Some spots are tougher than others. Part of it is how important is longevity? As far as true 3LW, the two that stick out to me are Hagelin and J Bob "Battleship" Kelly. Which goes way back, and gets my vote here as a nod to my childhood. He was not brought in to score at the height of the Broad Street Bullies era. But he ended up with back to back 27 and 25 goal seasons after being placed on 18 yr old Pierre Larouche's LW. Battleship was among the toughest of the tough, and he helped contribute to Larouche's 31 goal rookie year. No one bothered Pierre. A very different time. So I went with the Battleship.

True 4th liners are real tough. Even on a very small sample size, I put Tanev there. He's labeled a 4th liner, but has had the benefit of 3rd line minutes because of injuries, and has proven his value. I cheated and went with Loney as well. Troy was much more of a 3LW, but teams generally didn't roll four lines. They were much more spot players, and Troy played a bit higher. He played with Trottier and Jagr the majority of the 1st Cup season. Maybe ZAR will lock this down if he sticks around and proves that his freakish defensive stats are legit. But true 4th liners are rough.

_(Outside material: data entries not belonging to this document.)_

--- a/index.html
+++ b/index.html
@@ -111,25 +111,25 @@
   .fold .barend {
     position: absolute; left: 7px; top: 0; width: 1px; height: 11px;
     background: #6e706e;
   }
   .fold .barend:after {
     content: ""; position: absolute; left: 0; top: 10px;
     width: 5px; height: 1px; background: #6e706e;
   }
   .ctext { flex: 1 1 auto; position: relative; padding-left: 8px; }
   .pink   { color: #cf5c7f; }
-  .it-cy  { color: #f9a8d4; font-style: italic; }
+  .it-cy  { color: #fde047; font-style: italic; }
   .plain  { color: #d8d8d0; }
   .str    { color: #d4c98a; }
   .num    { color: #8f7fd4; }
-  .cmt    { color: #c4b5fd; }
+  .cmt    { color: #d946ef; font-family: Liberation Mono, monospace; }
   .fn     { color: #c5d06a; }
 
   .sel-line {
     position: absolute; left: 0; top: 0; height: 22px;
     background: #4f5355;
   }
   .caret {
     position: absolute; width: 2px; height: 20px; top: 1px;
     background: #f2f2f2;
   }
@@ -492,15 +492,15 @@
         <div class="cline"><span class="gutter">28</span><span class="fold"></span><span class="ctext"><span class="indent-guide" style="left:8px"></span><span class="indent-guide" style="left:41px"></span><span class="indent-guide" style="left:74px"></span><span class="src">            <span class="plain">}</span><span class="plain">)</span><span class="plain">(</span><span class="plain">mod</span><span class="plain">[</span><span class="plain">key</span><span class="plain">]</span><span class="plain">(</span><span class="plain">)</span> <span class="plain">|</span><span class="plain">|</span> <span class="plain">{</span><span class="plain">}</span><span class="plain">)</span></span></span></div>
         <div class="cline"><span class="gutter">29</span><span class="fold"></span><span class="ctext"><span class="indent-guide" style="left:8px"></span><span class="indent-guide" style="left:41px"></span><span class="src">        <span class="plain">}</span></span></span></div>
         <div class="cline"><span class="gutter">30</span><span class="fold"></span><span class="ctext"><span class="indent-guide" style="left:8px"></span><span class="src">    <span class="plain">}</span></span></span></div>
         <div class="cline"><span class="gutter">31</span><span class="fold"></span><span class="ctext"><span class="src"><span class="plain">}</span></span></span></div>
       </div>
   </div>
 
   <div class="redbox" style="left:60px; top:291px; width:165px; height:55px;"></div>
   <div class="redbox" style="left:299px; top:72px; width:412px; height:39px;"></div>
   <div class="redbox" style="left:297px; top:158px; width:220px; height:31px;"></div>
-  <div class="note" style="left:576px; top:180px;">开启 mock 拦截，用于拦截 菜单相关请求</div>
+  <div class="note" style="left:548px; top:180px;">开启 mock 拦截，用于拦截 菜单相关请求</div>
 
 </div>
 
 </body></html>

I just moved Murphy up as a nod to me believing he was a tad better than Letang. He took over the #1 spot when Coffey was moved, and he thrived. And later recreated himself as a defensive force in Detroit. Letang spent some times on a 2nd pairing while Gonchar was still playing. But it doesn't change the top 4. But the fun is trying to find true bottom pairing guys. I arrived at Gordie Roberts and Mark Eaton. Roberts was picked off the scrap heap, and played for both the '91 and '92 Cup teams. His only two seasons here. His only playoff goal was huge in the clincher against Boston to send them to the finals for the first time... Eaton played the least minutes on the '09 team, but was still over 18 minutes a game. He was just one of those guys who was there, but gave them good minutes.

Just a little different from the same conversation over and over until there is actual hockey to talk about. There's no right or wrong answers. My original thoughts in the initial post have evolved a bit. I'm now inclined to include Kovalev in my top 4. Good debate helps things evolve.

I like the Mark Eaton selection on the bottom pairing. I would also have to still move Letang above Murphy. Letang has 3 Cups, 808 regular season and 132 playoff games played for the Penguins, 537 points, the most of any Penguin defenseman. I was a huge Larry Murphy fan when he was here, but, Letang has to be #1, IMO.

I'd take a very similar argument for Kehoe over Kovalev. Kovy was one of my all time favorites, but Kehoe has twice as many games played and is 5th all-time in points. Can't leave him out...again, in my opinion.